Certo, va ammesso. Nonostante spesso si navighi a vista e malgrado le macroscopiche distorsioni evidenti in alcuni comparti dell’offerta sanitaria regionale, va detto che ad oggi la sanità toscana rimane un baluardo pubblico abbastanza solido a garanzia della salute della popolazione. Se stai davvero male, ti curano e ti salvano la pelle.
Tuttavia, se in sanità vige il principio che non investire equivale ad arretrare, è allo stesso modo vero che accontentarsi non porta a godere. Oggi infatti il sentiero per uscire dalla palude è stretto: assediato dai demagoghi dei comitati e dallo scambio tra scelte politiche e consenso elettorale a breve termine. Un modus operandi, quest’ultimo, che com’è palmare accomuna senza distinzioni chiunque governi. E che oltretutto vede la connivenza delle opinioni pubbliche delle singole comunità, imprigionate nella logica sovranista del localismo medioevale, incapaci di una visione che vada oltre gl’interessi di bottega (interessi, si fa per dire).

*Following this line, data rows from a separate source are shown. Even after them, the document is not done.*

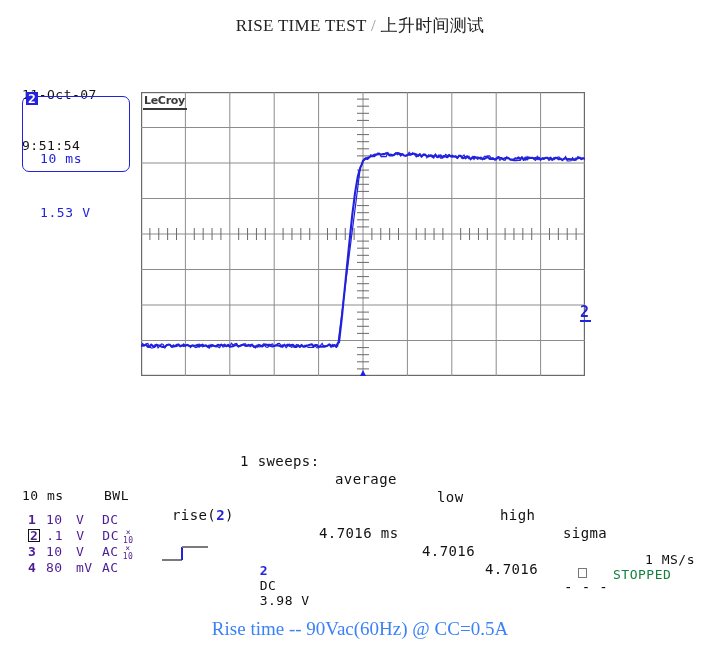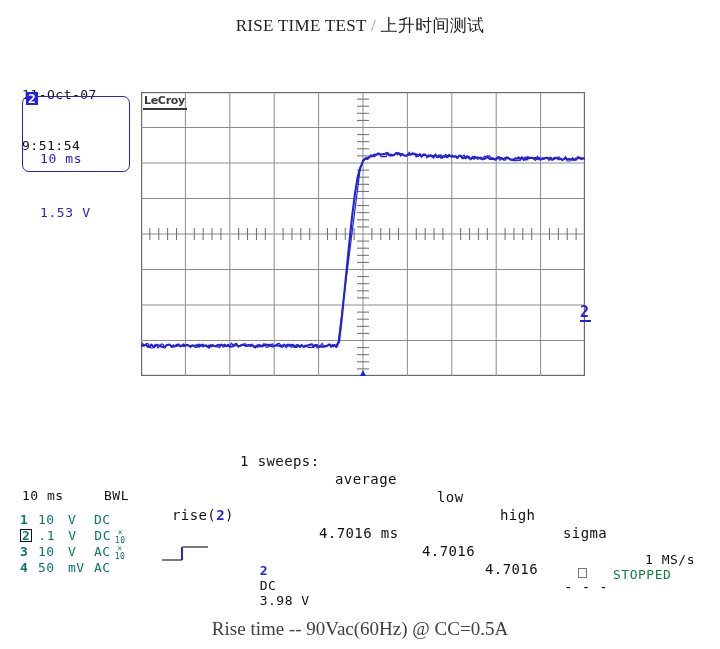--- a/index.html
+++ b/index.html
@@ -97,22 +97,22 @@
   .mcell{position:absolute;white-space:pre;}
   #timebase{
     top:488px;left:22px;
     font-size:13px;color:#111;white-space:pre;letter-spacing:.5px;
   }
   #bwl{
     top:488px;left:104px;
     font-size:13px;color:#111;letter-spacing:.5px;
   }
   .chrow{
-    position:absolute;left:20px;
-    font-size:13px;color:#0f766e;
+    position:absolute;left:28px;
+    font-size:13px;color:#4c1d95;
     white-space:pre;letter-spacing:.5px;
     height:16px;
   }
   .chnum{font-weight:bold;display:inline-block;width:12px;}
   .chnum.sel{background:#ffffff;border:1.4px solid #111;line-height:11px;padding:0 1px;width:auto;}
   .x10{
     display:inline-block;
     font-size:8px;line-height:8px;
     text-align:center;
     vertical-align:middle;
@@ -142,21 +142,21 @@
   #stopped{
     top:567px;left:613px;
     font-size:13px;color:#15803d;letter-spacing:.5px;
   }
 
   
   #caption{
     top:618px;left:0;width:720px;
     text-align:center;
     font-family:"Liberation Serif", serif;
-    font-size:19px;color:#404040;
+    font-size:19px;color:#3b82f6;
   }
 </style>
 </head>
 <body>
 
 <div class="abs" id="title">
   <span>RISE TIME TEST</span>
   <span class="sep">/</span>
   <span class="cn">上升时间测试</span>
 </div>
@@ -316,21 +316,21 @@
   </div>
 </div>
 
 <div class="abs" id="timebase">10 ms</div>
 <div class="abs" id="bwl">BWL</div>
 
 <div id="chan-rows">
     <div class="chrow" style="top: 512px;"><span class="chnum">1</span><span style="display: inline-block; width: 30px; text-align: left; margin-left: 6px;">10</span><span style="display: inline-block; width: 26px;">V</span><span>DC</span></div>
     <div class="chrow" style="top: 528px;"><span class="chnum sel">2</span><span style="display: inline-block; width: 30px; text-align: left; margin-left: 6px;">.1</span><span style="display: inline-block; width: 26px;">V</span><span>DC</span><span class="x10"><b>×</b><b>10</b></span></div>
     <div class="chrow" style="top: 544px;"><span class="chnum">3</span><span style="display: inline-block; width: 30px; text-align: left; margin-left: 6px;">10</span><span style="display: inline-block; width: 26px;">V</span><span>AC</span><span class="x10"><b>×</b><b>10</b></span></div>
-    <div class="chrow" style="top: 560px;"><span class="chnum">4</span><span style="display: inline-block; width: 30px; text-align: left; margin-left: 6px;">50</span><span style="display: inline-block; width: 26px;">mV</span><span>AC</span></div>
+    <div class="chrow" style="top: 560px;"><span class="chnum">4</span><span style="display: inline-block; width: 30px; text-align: left; margin-left: 6px;">80</span><span style="display: inline-block; width: 26px;">mV</span><span>AC</span></div>
   </div>
 
 <svg class="abs" id="trigicon" width="56" height="22" viewBox="0 0 56 22">
   <polyline points="2,17 22,17" fill="none" stroke="#7a7a7a" stroke-width="2"></polyline>
   <polyline points="22,17 22,4" fill="none" stroke="#2222dd" stroke-width="2"></polyline>
   <polyline points="22,4 48,4" fill="none" stroke="#7a7a7a" stroke-width="2"></polyline>
 </svg>
 
 <div class="abs" id="triginfo">
   <span class="blue">2</span>

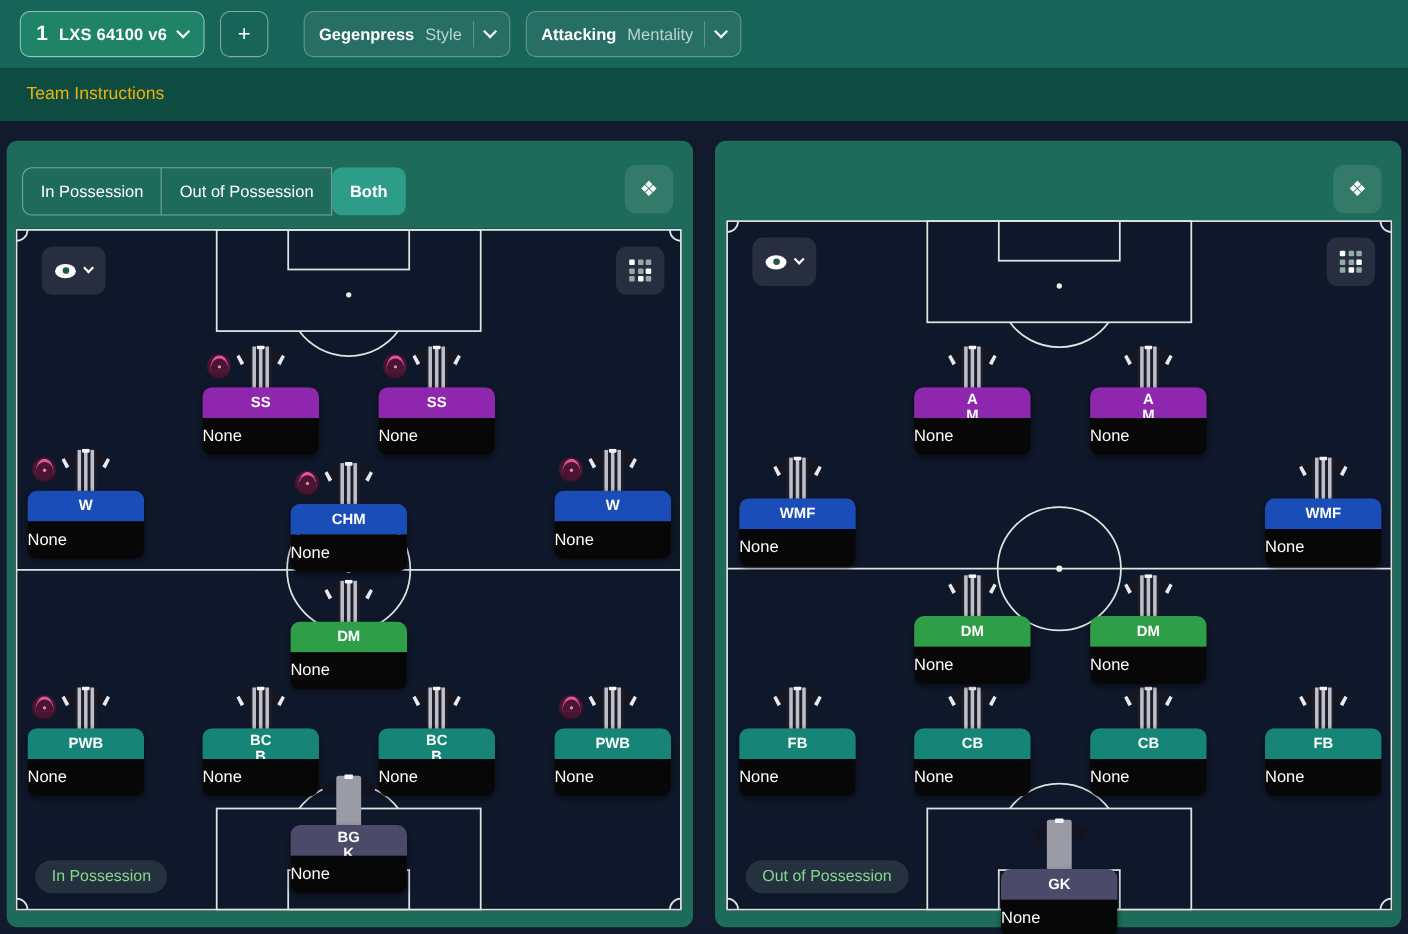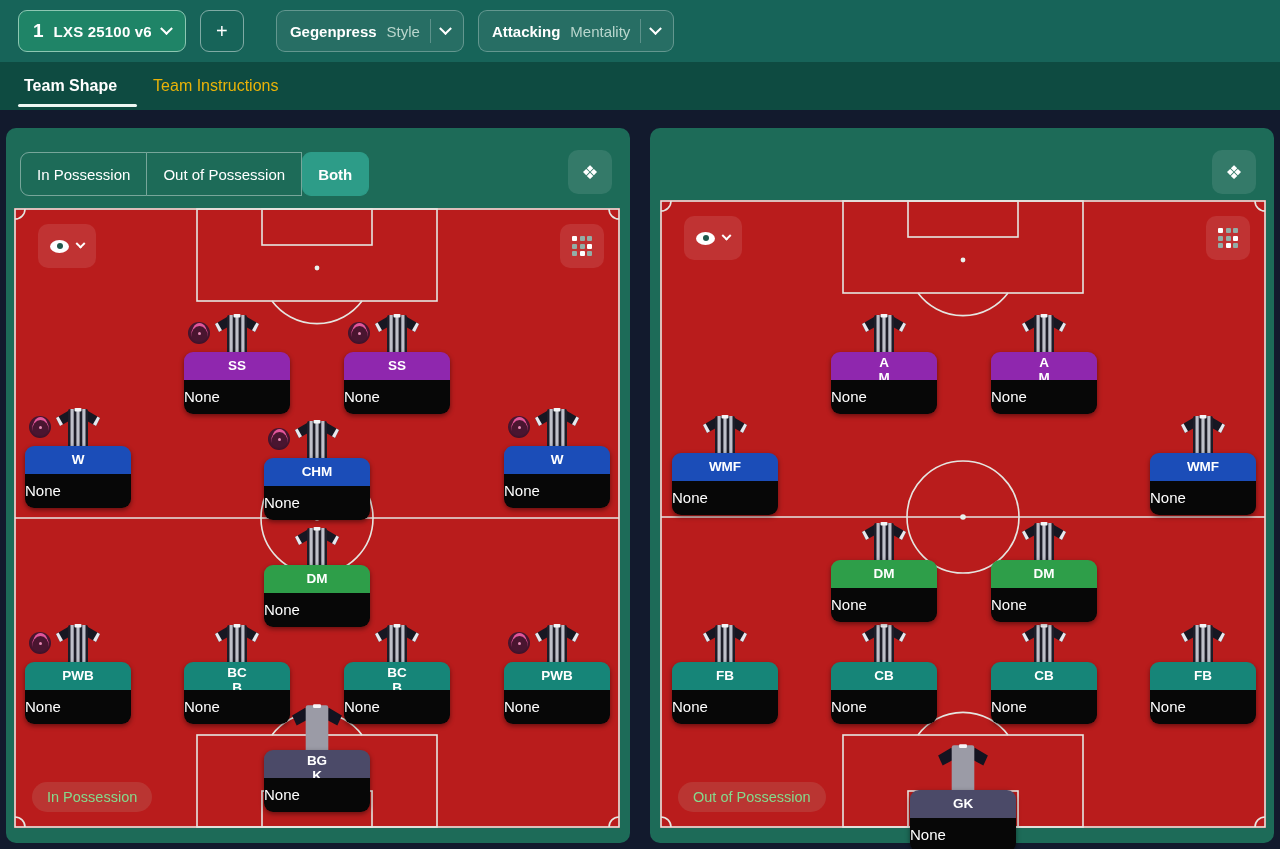--- a/index.html
+++ b/index.html
@@ -32,21 +32,21 @@
   .filter-btn { height:44px; padding:0 16px; border:1px solid rgba(255,255,255,.4); background:transparent; color:#fff; font-size:15px; display:flex; align-items:center; cursor:pointer; }
   .filter-btn:first-child { border-radius:9px 0 0 9px; }
   .filter-btn:last-child { border-radius:0 9px 9px 0; }
   .filter-btn + .filter-btn { border-left:none; }
   .filter-btn.active { background:#2d9c88; border-color:#2d9c88; border-radius:9px; font-weight:bold; }
 
   .icon-btn { position:absolute; width:44px; height:44px; border-radius:10px; background:rgba(255,255,255,.10); display:flex; align-items:center; justify-content:center; cursor:pointer; }
   .paint-btn { right:18px; top:22px; font-size:19px; color:#fff; }
 
   
-  .pitch { position:absolute; background:#b91c1c; }
+  .pitch { position:absolute; background:#0f172a; }
   .panel.left  .pitch { left:8px;  top:80px; width:606px; height:620px; }
   .panel.right .pitch { left:10px; top:72px; width:606px; height:628px; }
   .pitch svg.lines { position:absolute; left:0; top:0; }
 
   .eye-btn { left:24px; top:16px; width:58px; height:44px; gap:8px; }
   .eye-shape { width:19px; height:13px; background:#fff; border-radius:50%; position:relative; }
   .eye-shape::after { content:""; position:absolute; left:6.5px; top:3.5px; width:6px; height:6px; border-radius:50%; background:#20584c; }
   .eye-btn .chev { width:7px; height:7px; border-width:2px; }
   .grid-btn { right:16px; top:16px; }
   .grid-ico { display:grid; grid-template-columns:repeat(3,5px); grid-template-rows:repeat(3,5px); gap:2.5px; }
@@ -68,41 +68,40 @@
   .ball::before { content:""; position:absolute; top:1px; left:2.5px; width:17px; height:11px;
           border-radius:50% 50% 0 0 / 100% 100% 0 0; border-top:3px solid #e1569b; }
   .ball::after { content:""; position:absolute; left:10px; top:10px; width:3px; height:3px; border-radius:50%; background:#e58ab4; }
 </style>
 </head>
 <body>
 
 <div class="topbar">
   <div class="formation-pill">
     <span class="formation-num">1</span>
-    <span class="formation-name">LXS 25100 v6</span>
+    <span class="formation-name">LXS 64100 v6</span>
     <span class="chev"></span>
   </div>
   <button class="add-btn">+</button>
   <div style="width:4px"></div>
   <div class="dropdown">
     <span class="dd-value">Gegenpress</span>
     <span class="dd-label">Style</span>
     <span class="dd-sep"></span>
     <span class="chev"></span>
   </div>
   <div class="dropdown">
     <span class="dd-value">Attacking</span>
     <span class="dd-label">Mentality</span>
     <span class="dd-sep"></span>
     <span class="chev"></span>
   </div>
 </div>
 
 <div class="tabbar">
-  <div class="tab active">Team Shape</div>
   <div class="tab">Team Instructions</div>
 </div>
 
 <div class="panel left">
   <div class="filter-row">
     <button class="filter-btn">In Possession</button>
     <button class="filter-btn">Out of Possession</button>
     <button class="filter-btn active">Both</button>
   </div>
   <div class="icon-btn paint-btn">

Insomma “mi sa mill’anni” di vedere la fine del tunnel. Eppure, se ognuno facesse la propria parte con un po’ d’onestà intellettuale, senza trovare alibi alle proprie mancanze, potrebbe essere molto più facile del previsto comporre il puzzle al quale in fondo siamo tutti interessati. Perché come noto: la salute prima di tutto.